Each line below must be reproduced exactly, though the pictures are to be dropped.

= Beginning of Section =

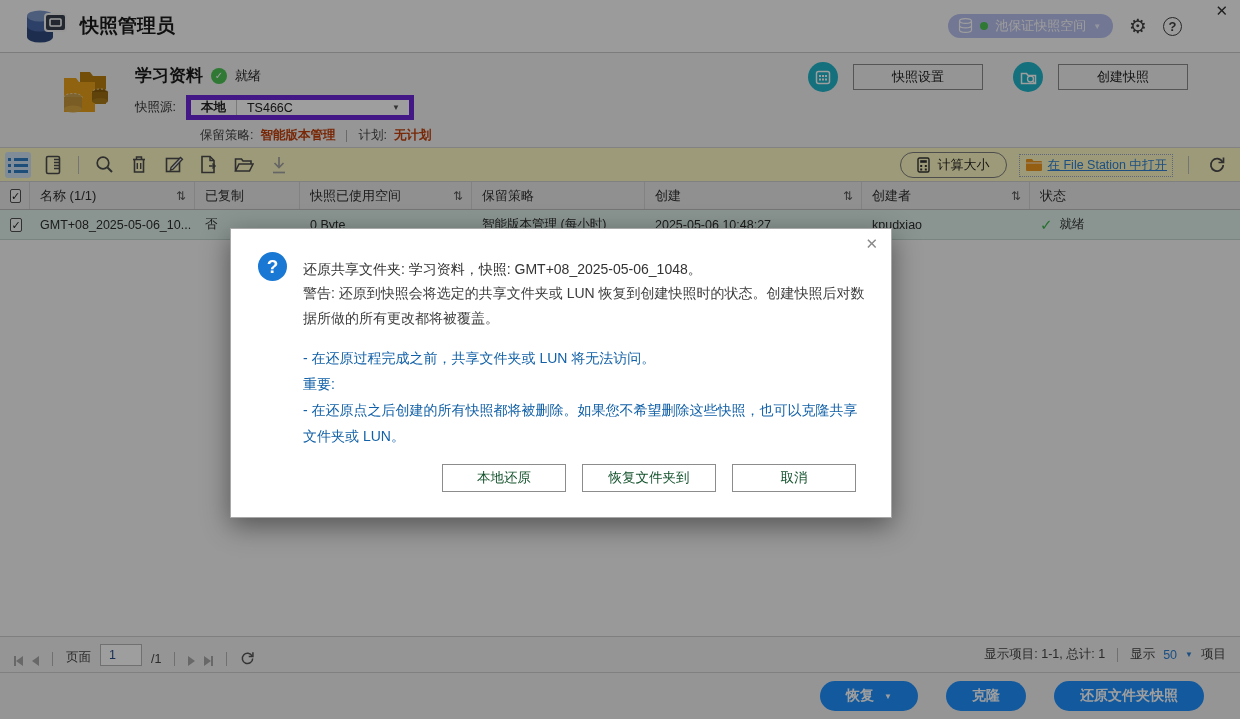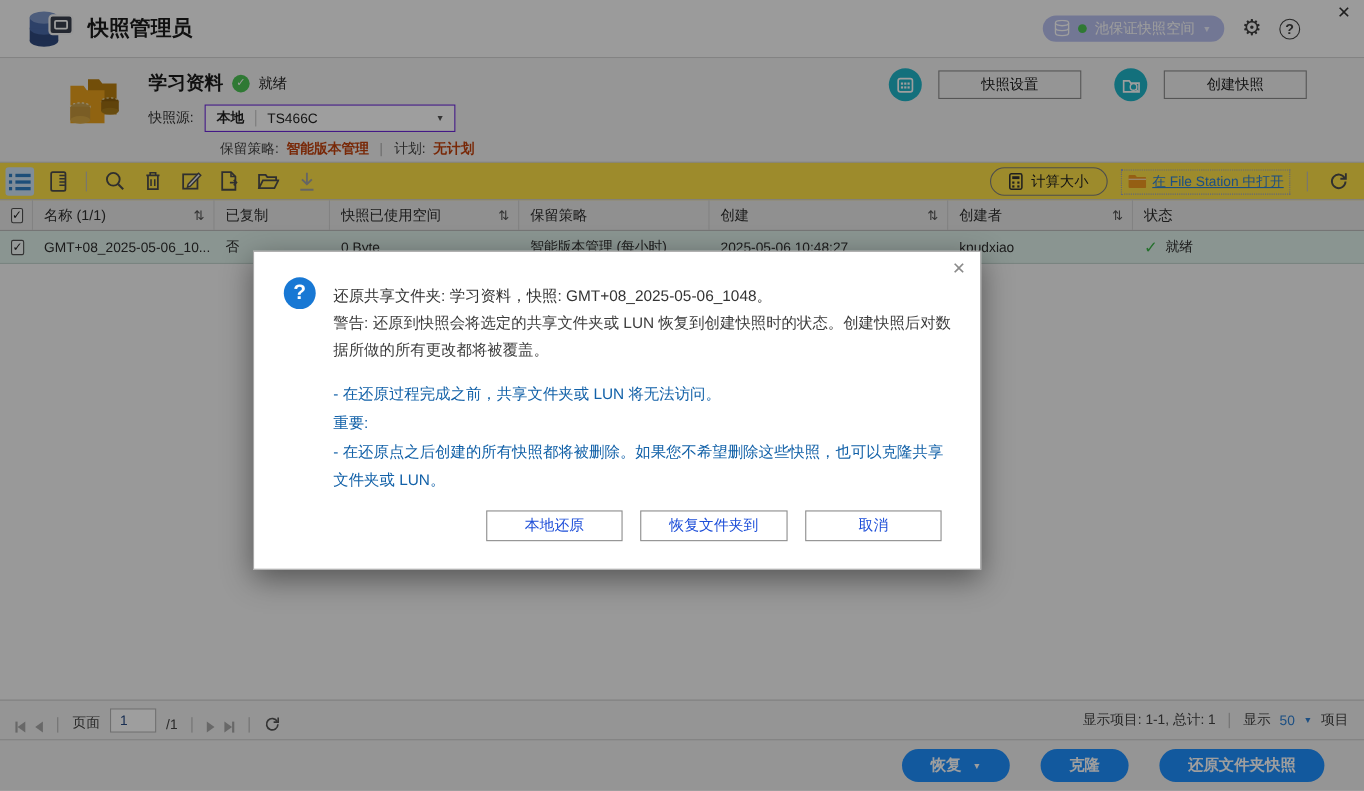--- a/index.html
+++ b/index.html
@@ -23,34 +23,34 @@
 
   
   .subheader { height:95px; background:#f2f2f2; border-bottom:1px solid #d2d2d2; position:relative; flex:0 0 auto; }
   .folder-icon { position:absolute; left:56px; top:11px; }
   .fname-row { position:absolute; left:135px; top:11px; display:flex; align-items:center; gap:8px; }
   .fname { font-size:17px; font-weight:bold; color:#1a1a1a; }
   .st-badge { width:16px; height:16px; border-radius:50%; background:#4cc455; color:#fff; font-size:10px; display:flex; align-items:center; justify-content:center; font-weight:bold; }
   .st-text { font-size:13px; color:#222; }
   .src-row { position:absolute; left:135px; top:42px; display:flex; align-items:center; }
   .src-label { font-size:12.5px; color:#333; margin-right:10px; }
-  .src-select { width:228px; height:25px; background:#fff; border:1px solid #6d28d9; display:flex; align-items:center; cursor:pointer; }
+  .src-select { width:228px; height:25px; background:#fff; border:5px solid #6d28d9; display:flex; align-items:center; cursor:pointer; }
   .src-local { font-size:12.5px; font-weight:bold; color:#222; padding:0 10px; }
   .src-sep { width:1px; height:15px; background:#c6c6c6; }
   .src-val { font-size:12.5px; color:#222; padding:0 10px; flex:1; }
   .src-caret { font-size:8px; color:#555; padding-right:9px; }
   .policy-row { position:absolute; left:200px; top:74px; display:flex; align-items:center; gap:7px; font-size:12.5px; }
   .plabel { color:#444; }
   .pval { color:#c2410c; font-weight:bold; cursor:pointer; }
   .vsep { width:1px; height:12px; background:#aaa; margin:0 4px; }
   .hbtn-circle { position:absolute; width:30px; height:30px; border-radius:50%; background:#20b5c9; top:9px; display:flex; align-items:center; justify-content:center; }
   .hbtn { position:absolute; top:11px; width:130px; height:26px; background:#f0f0f0; border:1px solid #8a8a8a; font-size:13px; color:#222; cursor:pointer; font-family:inherit; }
 
   
-  .toolbar { height:34px; background:#fde047; border-bottom:1px solid #cfcfcf; display:flex; align-items:center; padding:0 10px 0 5px; gap:9px; flex:0 0 auto; position:relative; }
+  .toolbar { height:34px; background:#fef9c3; border-bottom:1px solid #cfcfcf; display:flex; align-items:center; padding:0 10px 0 5px; gap:9px; flex:0 0 auto; position:relative; }
   .ticon { width:26px; height:26px; display:flex; align-items:center; justify-content:center; cursor:pointer; border-radius:3px; }
   .ticon.active { background:#cfe4f7; }
   .tsep { width:1px; height:18px; background:#bdbdbd; margin:0 3px; }
   .toolbar-right { position:absolute; right:10px; top:4px; display:flex; align-items:center; gap:12px; }
   .calc-pill { display:flex; align-items:center; gap:8px; height:26px; padding:0 16px; border:1px solid #7d7d7d; border-radius:14px; background:transparent; font-size:13px; color:#222; cursor:pointer; font-family:inherit; }
   .fs-link-wrap { display:flex; align-items:center; gap:6px; border:1px dotted #9aa4c8; padding:2px 5px; }
   .fs-link { font-size:12.5px; color:#2f80d4; text-decoration:underline; cursor:pointer; }
 
   
   .tgrid { display:grid; grid-template-columns:30px 165px 105px 172px 173px 217px 168px 1fr; }
@@ -87,21 +87,21 @@
   
   .overlay { position:absolute; inset:0; background:rgba(0,0,0,0.38); z-index:10; }
   .dialog { position:absolute; left:230px; top:228px; width:662px; height:290px; background:#ffffff; border:1px solid #a8a8a8; box-shadow:0 8px 26px rgba(0,0,0,0.45); z-index:20; }
   .dlg-close { position:absolute; right:13px; top:6px; font-size:15px; color:#8a8a8a; cursor:pointer; }
   .qicon { position:absolute; left:27px; top:23px; width:29px; height:29px; border-radius:50%; background:#1878d4; color:#fff; font-size:19px; font-weight:bold; display:flex; align-items:center; justify-content:center; }
   .dlg-body { position:absolute; left:72px; top:28px; width:562px; font-size:14px; }
   .dlg-title { color:#333; line-height:24px; }
   .dlg-warn { color:#3d3d3d; line-height:25px; }
   .dlg-important { margin-top:14px; color:#1261a8; line-height:26px; }
   .dlg-buttons { position:absolute; right:35px; bottom:25px; display:flex; gap:16px; }
-  .dbtn { height:28px; background:#fff; border:1px solid #8c8c8c; color:#1d4ed8; font-size:13.5px; cursor:pointer; font-family:inherit; }
+  .dbtn { height:28px; background:#fff; border:1px solid #8c8c8c; color:#14532d; font-size:13.5px; cursor:pointer; font-family:inherit; }
   .dbtn.b1 { width:124px; } .dbtn.b2 { width:134px; } .dbtn.b3 { width:124px; }
 
   svg { display:block; }
 </style>
 </head>
 <body>
 
 <div class="app">
 
   <header class="titlebar">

= End of Section =

Exercise response:
--- a/index.html
+++ b/index.html
@@ -23,34 +23,34 @@
 
   
   .subheader { height:95px; background:#f2f2f2; border-bottom:1px solid #d2d2d2; position:relative; flex:0 0 auto; }
   .folder-icon { position:absolute; left:56px; top:11px; }
   .fname-row { position:absolute; left:135px; top:11px; display:flex; align-items:center; gap:8px; }
   .fname { font-size:17px; font-weight:bold; color:#1a1a1a; }
   .st-badge { width:16px; height:16px; border-radius:50%; background:#4cc455; color:#fff; font-size:10px; display:flex; align-items:center; justify-content:center; font-weight:bold; }
   .st-text { font-size:13px; color:#222; }
   .src-row { position:absolute; left:135px; top:42px; display:flex; align-items:center; }
   .src-label { font-size:12.5px; color:#333; margin-right:10px; }
-  .src-select { width:228px; height:25px; background:#fff; border:1px solid #6d28d9; display:flex; align-items:center; cursor:pointer; }
+  .src-select { width:228px; height:25px; background:#fff; border:5px solid #6d28d9; display:flex; align-items:center; cursor:pointer; }
   .src-local { font-size:12.5px; font-weight:bold; color:#222; padding:0 10px; }
   .src-sep { width:1px; height:15px; background:#c6c6c6; }
   .src-val { font-size:12.5px; color:#222; padding:0 10px; flex:1; }
   .src-caret { font-size:8px; color:#555; padding-right:9px; }
   .policy-row { position:absolute; left:200px; top:74px; display:flex; align-items:center; gap:7px; font-size:12.5px; }
   .plabel { color:#444; }
   .pval { color:#c2410c; font-weight:bold; cursor:pointer; }
   .vsep { width:1px; height:12px; background:#aaa; margin:0 4px; }
   .hbtn-circle { position:absolute; width:30px; height:30px; border-radius:50%; background:#20b5c9; top:9px; display:flex; align-items:center; justify-content:center; }
   .hbtn { position:absolute; top:11px; width:130px; height:26px; background:#f0f0f0; border:1px solid #8a8a8a; font-size:13px; color:#222; cursor:pointer; font-family:inherit; }
 
   
-  .toolbar { height:34px; background:#fde047; border-bottom:1px solid #cfcfcf; display:flex; align-items:center; padding:0 10px 0 5px; gap:9px; flex:0 0 auto; position:relative; }
+  .toolbar { height:34px; background:#fef9c3; border-bottom:1px solid #cfcfcf; display:flex; align-items:center; padding:0 10px 0 5px; gap:9px; flex:0 0 auto; position:relative; }
   .ticon { width:26px; height:26px; display:flex; align-items:center; justify-content:center; cursor:pointer; border-radius:3px; }
   .ticon.active { background:#cfe4f7; }
   .tsep { width:1px; height:18px; background:#bdbdbd; margin:0 3px; }
   .toolbar-right { position:absolute; right:10px; top:4px; display:flex; align-items:center; gap:12px; }
   .calc-pill { display:flex; align-items:center; gap:8px; height:26px; padding:0 16px; border:1px solid #7d7d7d; border-radius:14px; background:transparent; font-size:13px; color:#222; cursor:pointer; font-family:inherit; }
   .fs-link-wrap { display:flex; align-items:center; gap:6px; border:1px dotted #9aa4c8; padding:2px 5px; }
   .fs-link { font-size:12.5px; color:#2f80d4; text-decoration:underline; cursor:pointer; }
 
   
   .tgrid { display:grid; grid-template-columns:30px 165px 105px 172px 173px 217px 168px 1fr; }
@@ -87,21 +87,21 @@
   
   .overlay { position:absolute; inset:0; background:rgba(0,0,0,0.38); z-index:10; }
   .dialog { position:absolute; left:230px; top:228px; width:662px; height:290px; background:#ffffff; border:1px solid #a8a8a8; box-shadow:0 8px 26px rgba(0,0,0,0.45); z-index:20; }
   .dlg-close { position:absolute; right:13px; top:6px; font-size:15px; color:#8a8a8a; cursor:pointer; }
   .qicon { position:absolute; left:27px; top:23px; width:29px; height:29px; border-radius:50%; background:#1878d4; color:#fff; font-size:19px; font-weight:bold; display:flex; align-items:center; justify-content:center; }
   .dlg-body { position:absolute; left:72px; top:28px; width:562px; font-size:14px; }
   .dlg-title { color:#333; line-height:24px; }
   .dlg-warn { color:#3d3d3d; line-height:25px; }
   .dlg-important { margin-top:14px; color:#1261a8; line-height:26px; }
   .dlg-buttons { position:absolute; right:35px; bottom:25px; display:flex; gap:16px; }
-  .dbtn { height:28px; background:#fff; border:1px solid #8c8c8c; color:#1d4ed8; font-size:13.5px; cursor:pointer; font-family:inherit; }
+  .dbtn { height:28px; background:#fff; border:1px solid #8c8c8c; color:#14532d; font-size:13.5px; cursor:pointer; font-family:inherit; }
   .dbtn.b1 { width:124px; } .dbtn.b2 { width:134px; } .dbtn.b3 { width:124px; }
 
   svg { display:block; }
 </style>
 </head>
 <body>
 
 <div class="app">
 
   <header class="titlebar">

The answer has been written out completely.